DPPH solution 15mg/500mL / 0.2mmol/L free radical scavenging colorimetric assay

DPPH assay: Developed in 1958, the DPPH assay is widely used to quantitatively determine the antioxidant capacity of biological samples, classified substances, and foods. DPPH is a stable free radical in organic solvents. Its alcoholic solution is purple and must be stored at low temperatures and away from light. It has a single electron and can accept an electron or hydrogen ion, with a maximum absorption at a wavelength of 517 nm. In the presence of a free radical scavenger, DPPH’s single electron is captured, causing its color to lighten. The absorbance at the wavelength of maximum absorption decreases linearly, and a decrease in absorbance indicates an increase in antioxidant activity, thereby evaluating the antioxidant capacity of the test sample. This antioxidant capacity is expressed as an inhibition rate; a higher inhibition rate indicates a stronger antioxidant.

Storage: Transport in ice packs and store frozen at -20°C. Valid for 6 months. Use promptly after opening.

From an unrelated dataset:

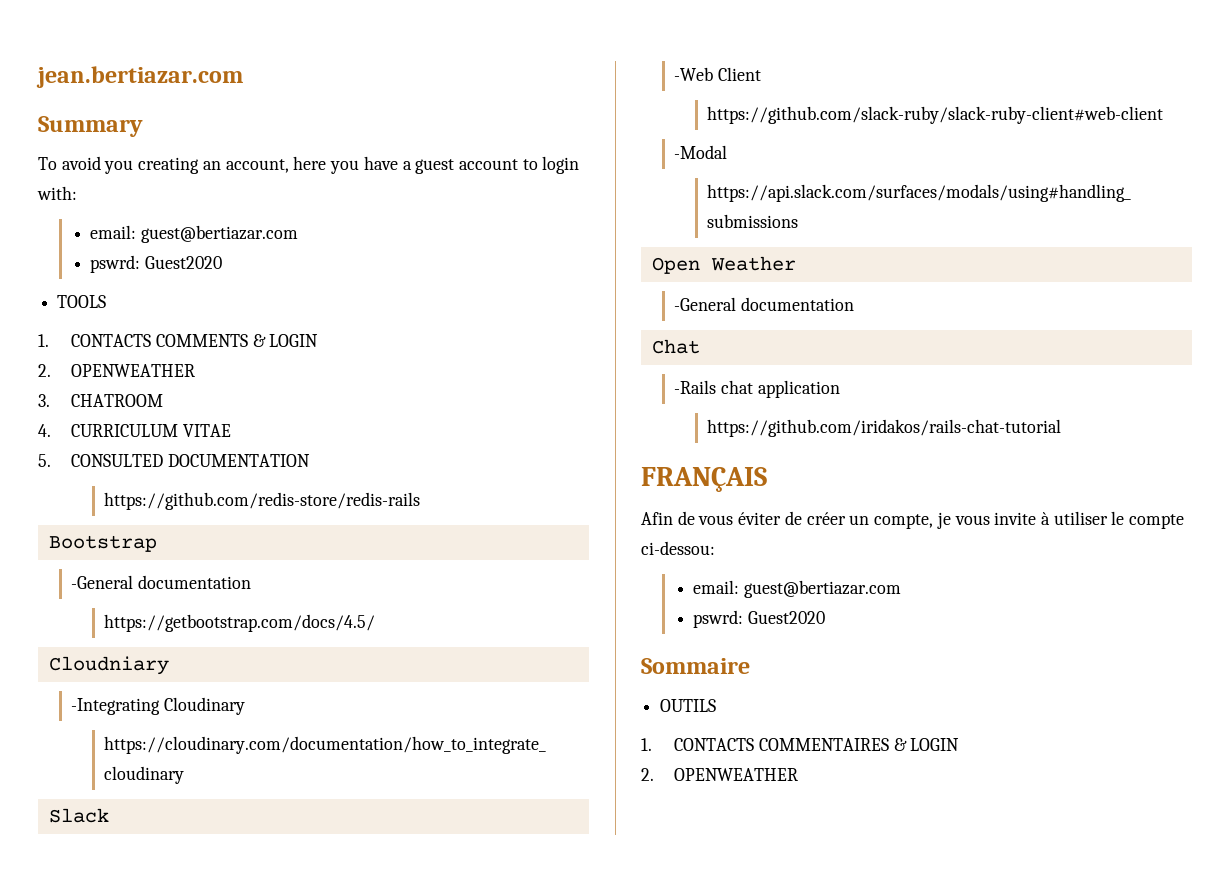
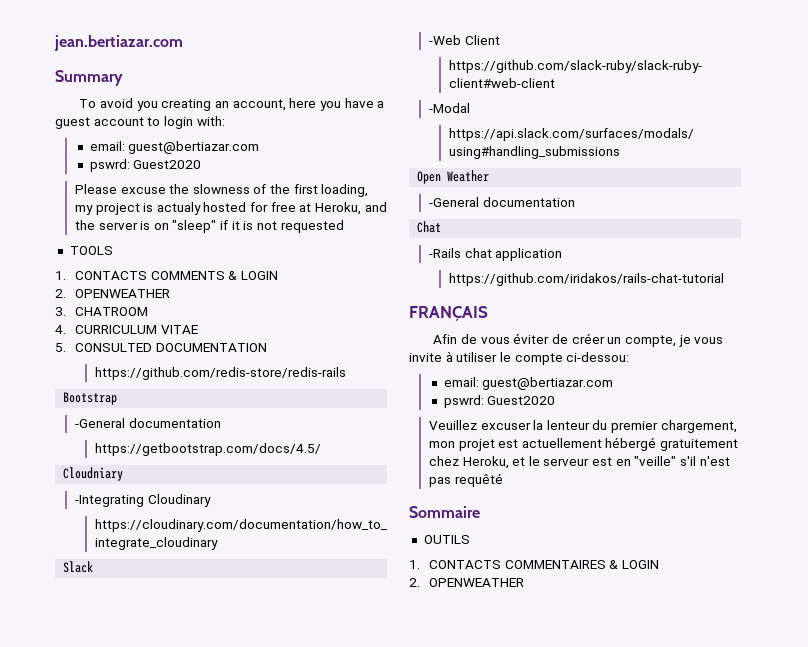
(223, 262) none -> [74,184,369,197] [74,202,387,215] [74,220,344,233] // Please excuse the slowness of the first loading, my project is actualy hosted for free at Heroku, and the server is on "sleep" if it is not requested
(826, 617) none -> [428,420,737,433] [428,437,739,451] [428,456,730,469] [428,473,503,487] // Veuillez excuser la lenteur du premier chargement, mon projet est actuellement hébergé gratuitement chez Heroku, et le serveur est en "veille" s'il n'est pas requêté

Note: For laboratory research use only.

To prepare the DPPH test solution, dissolve 1 mg of solid DPPH in 24 mL of 95% ethanol (or anhydrous ethanol or methanol). Ultrasonicate for 5 minutes and shake thoroughly to ensure uniformity between the upper and lower portions. Store in the dark and use within 5 hours. Take 1 mL of the DPPH solution prepared above and dilute it with 0.5 mL of 95% ethanol (or anhydrous ethanol or methanol) to an absorbance between 0.6 and 1.0. If the absorbance is too high, continue adding solvent. If the absorbance is too low, add more DPPH solid or the original solution.

Sample Preparation

Dissolve the sample in an appropriate solvent. For ease of calculation, prepare a concentration of 1 mg/mL. The solvent should be selected based on the polarity of the sample. Methanol, 95% ethanol, or anhydrous ethanol (preferably the same solvent as used for the DPPH solution) are preferred. If the sample is insoluble, DMSO can be used.

Preliminary Test
Take 1.0 mL of DPPH solution, add 0.5 mL of the appropriate organic solvent, and then add a small amount of sample solution. Add the sample gradually, mixing gradually and observing the discoloration of the solution. When the color of the solution has mostly faded, record the sample volume added. If the reaction is slow, place the sample in a 37°C oven for half an hour.

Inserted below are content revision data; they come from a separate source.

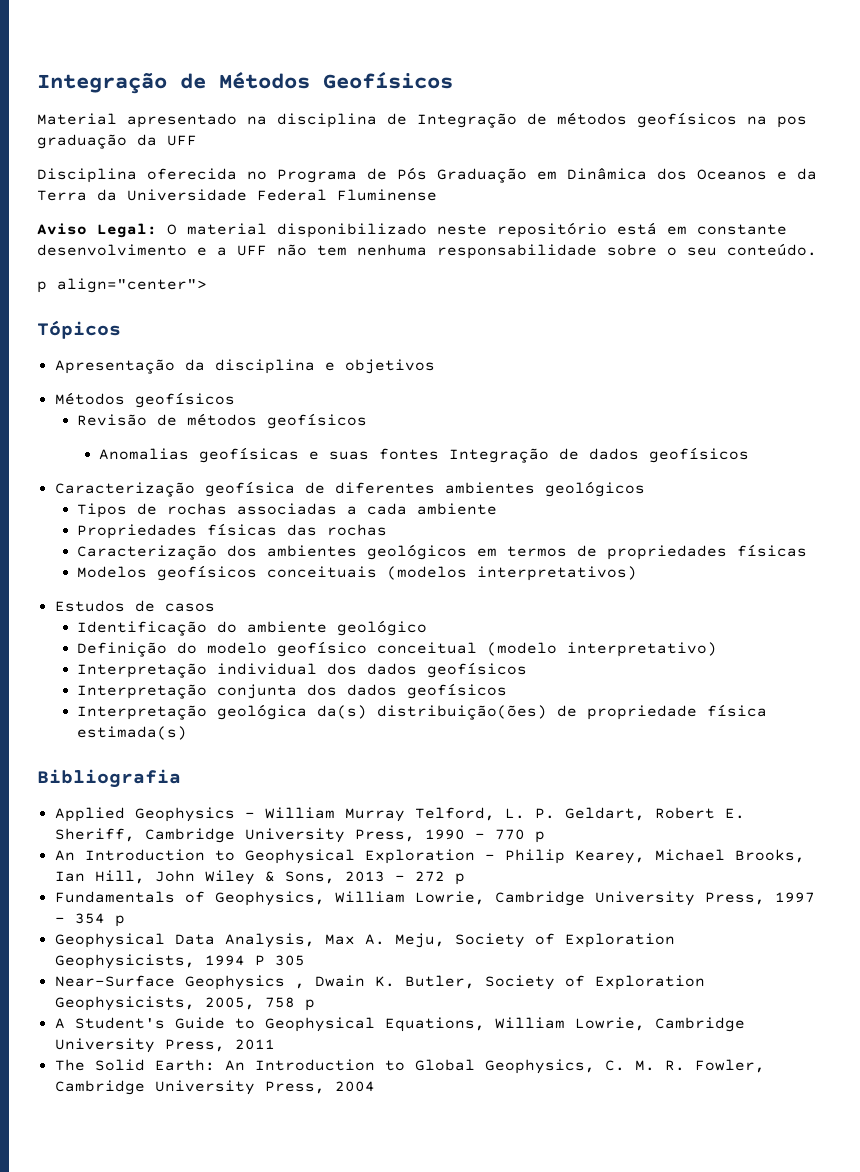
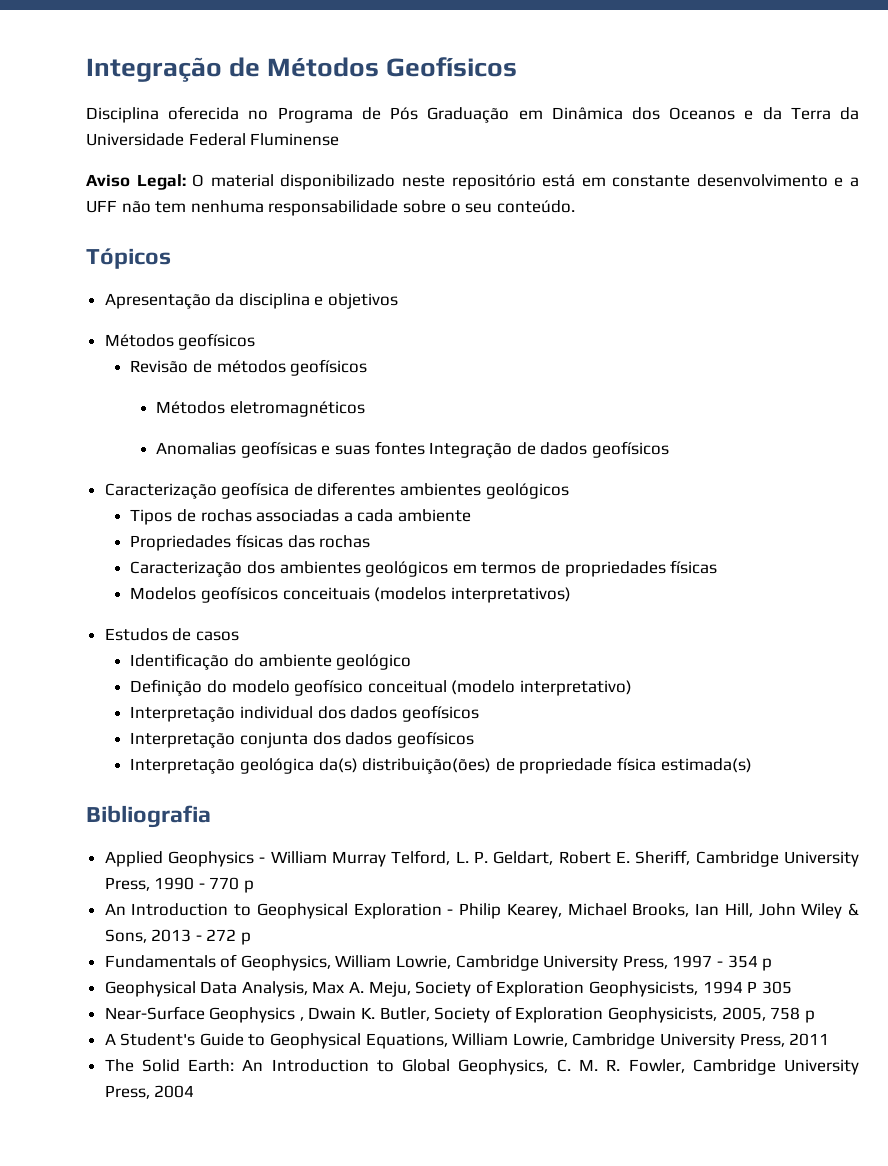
[37,112,807,128] [37,134,197,149] // Material apresentado na disciplina de Integração de métodos geofísicos na pos graduação da UFF -> (518, 67) none
[37,278,207,293] // p align="center"> -> (575, 206) none
(368, 421) none -> [156,401,365,417] // Métodos eletromagnéticos

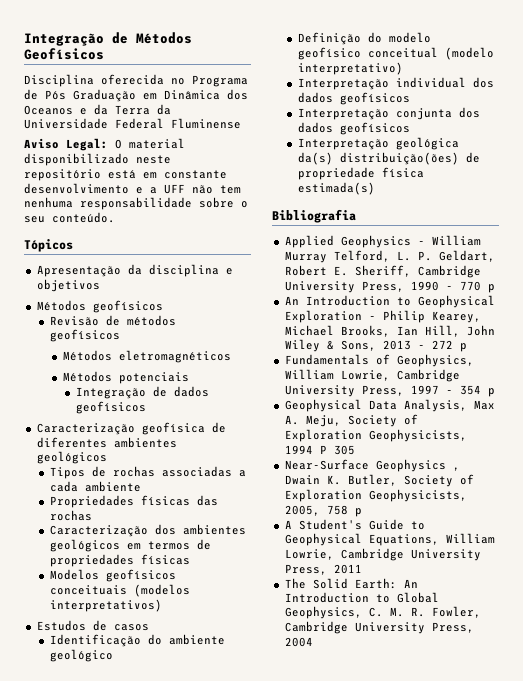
[156,441,425,458] Anomalias geofísicas e suas fontes -> [62,371,189,384] Métodos potenciais //

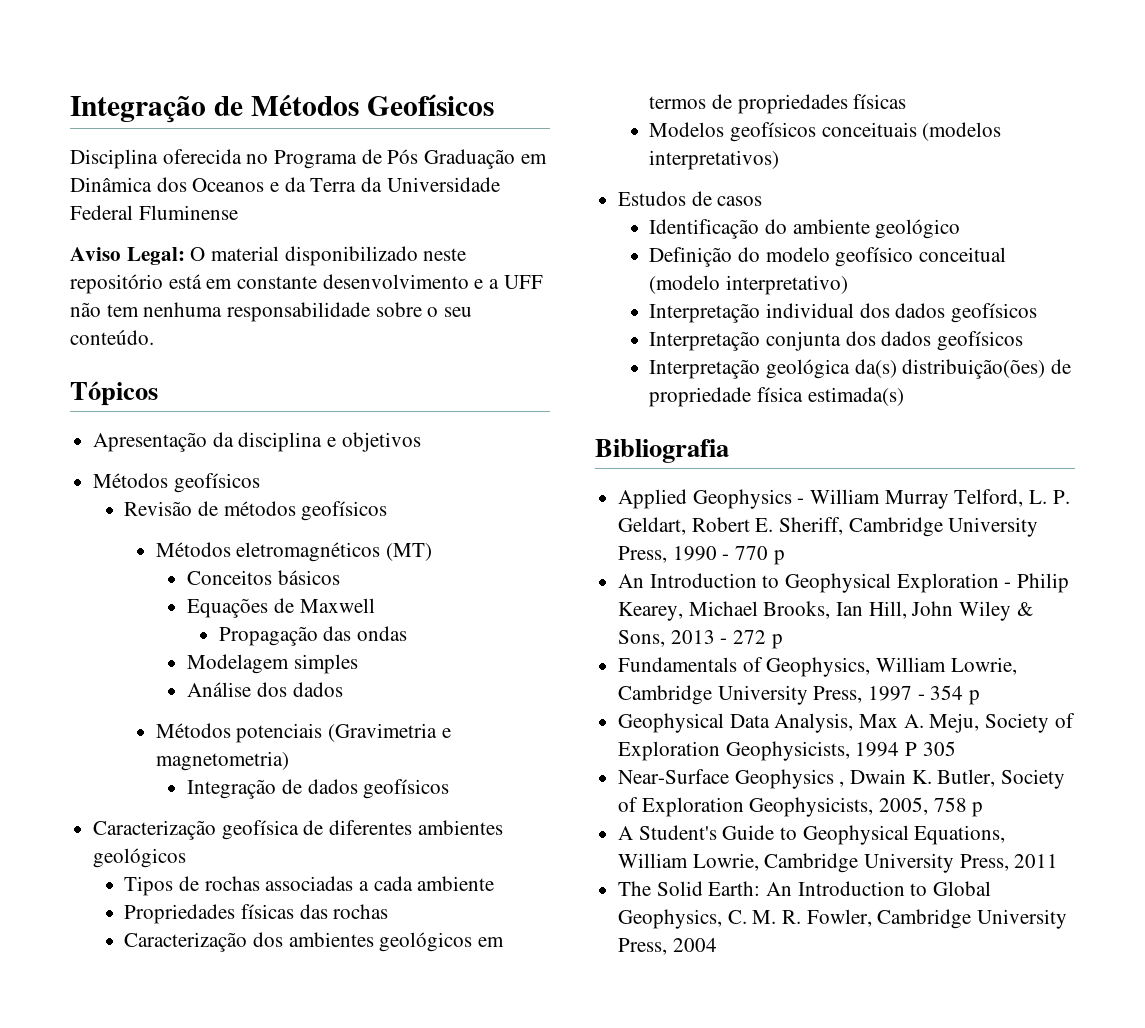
(231, 356) none -> [386,543,433,561] [187,570,340,585] [187,598,375,618] [218,626,407,646] [187,654,358,674] [187,682,343,697] (MT) // Conceitos básicos // Equações de Maxwell // Propagação das ondas // Modelagem simples // Análise dos dados
(189, 378) none -> [328,723,451,742] [155,751,289,771] (Gravimetria e magnetometria)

This volume is the maximum sample volume. Set five additional volumes based on this maximum volume to form an arithmetic progression.

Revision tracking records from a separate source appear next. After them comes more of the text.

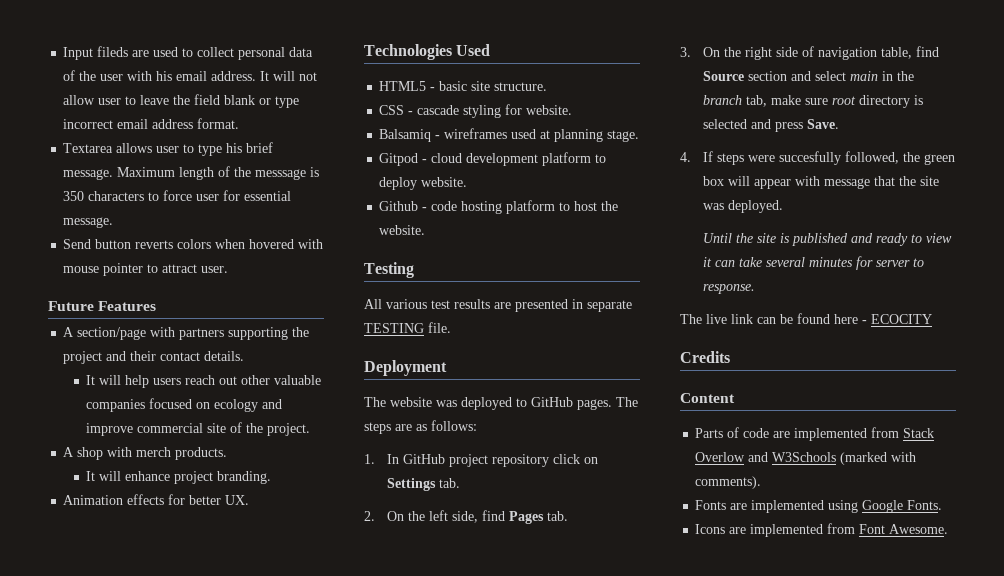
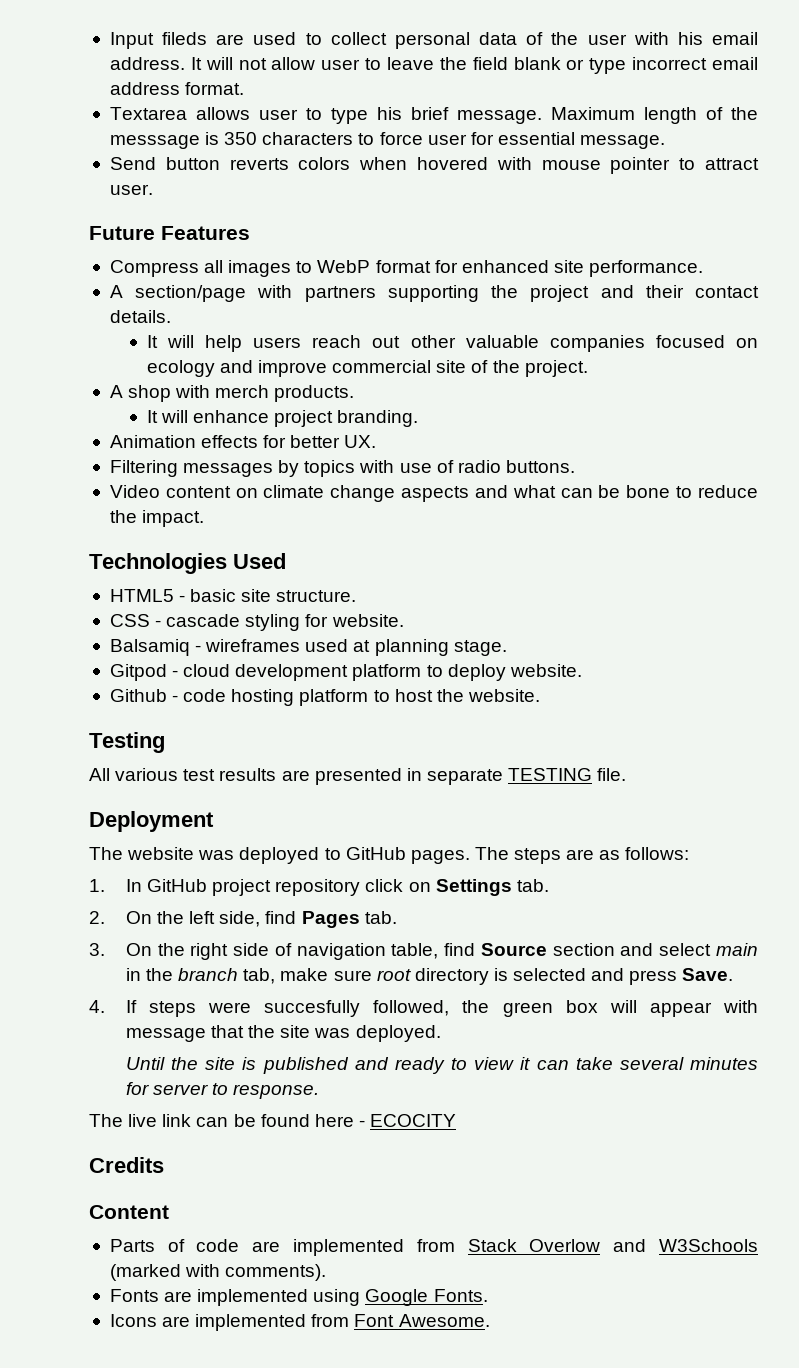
(157, 306) none -> [109,260,704,277] // Compress all images to WebP format for enhanced site performance.
(250, 500) none -> [109,460,575,477] [109,485,759,502] [109,510,205,527] // Filtering messages by topics with use of radio buttons. // Video content on climate change aspects and what can be bone to reduce the impact.

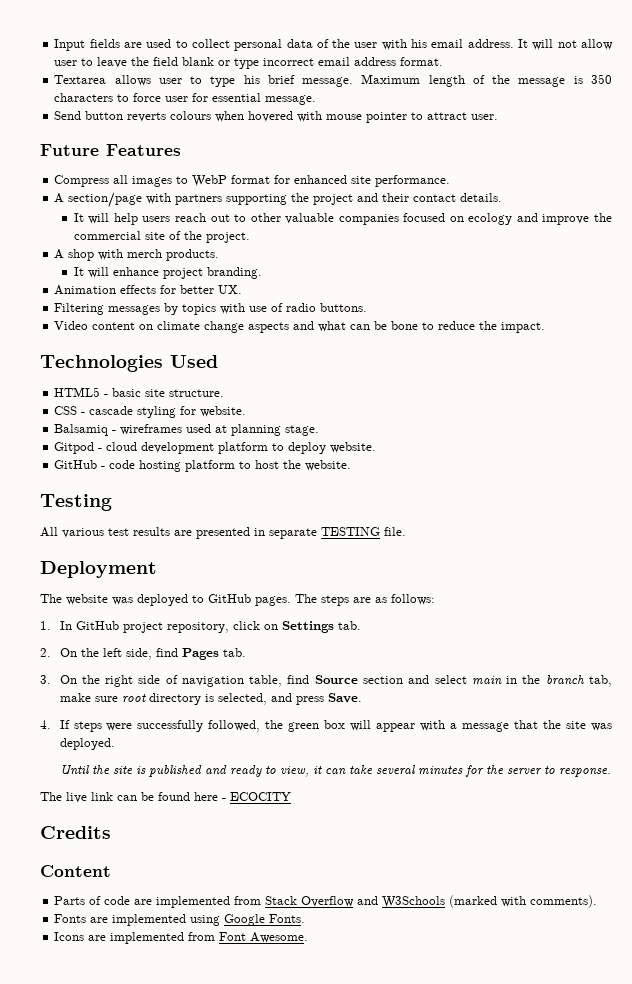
[162,32,208,45] fileds -> [89,39,120,48] fields
[109,135,200,149] messsage -> [518,77,566,87] message
[298,157,351,170] colors -> [170,111,212,120] colours
(401, 342) none -> [234,214,247,222] to
(328, 368) none -> [594,213,612,222] the
[109,689,167,702] Github -> [54,460,98,469] GitHub
[275,879,361,896] repository -> [166,622,229,633] repository,
[513,968,587,981] selected -> [217,693,267,705] selected,
[264,1000,361,1017] succesfully -> [137,720,204,732] successfully
(758, 1006) none -> [450,723,458,729] a
[474,1057,515,1070] view -> [279,766,309,777] view,
(149, 1088) none -> [485,765,504,774] the
[529,1239,601,1252] Overlow -> [301,896,355,907] Overflow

For example, during the preliminary test, if the color of the DPPH solution fades substantially after adding 500 μL of sample solution, then 500 μL is the maximum sample volume. For this sample, the appropriate volume gradient should be 100 μL, 200 μL, 300 μL, 400 μL, and 500 μL.

A0 value: Add 1.0 mL of DPPH solution to a cuvette, add 0.5 mL of the corresponding organic solvent, dilute and mix, and measure the A value. This A value is A0 (A0 must be between 0.8 and 1.0).

A value: Add (500 – x) μL of organic solvent to a cuvette, add xuL of sample solution (x is the sample volume determined based on the preliminary test results in 1.3), then add 1.0 mL of DPPH solution and mix until the total reaction volume is 1.5 mL. Measure the A value.

Precautions for Use
1. Before measurement, zero the solution with a blank solvent.
2. After injecting the solution into the cuvette, shake thoroughly to ensure even color distribution.
3. Ensure the cuvette is clean before and after each use.
4. If the A value is greater than A0 during the experiment, it may be due to background absorption from the sample itself. In this case, the A value (Abase) of this background absorption should be subtracted. This Abase value can be measured by adding sample but not DPPH.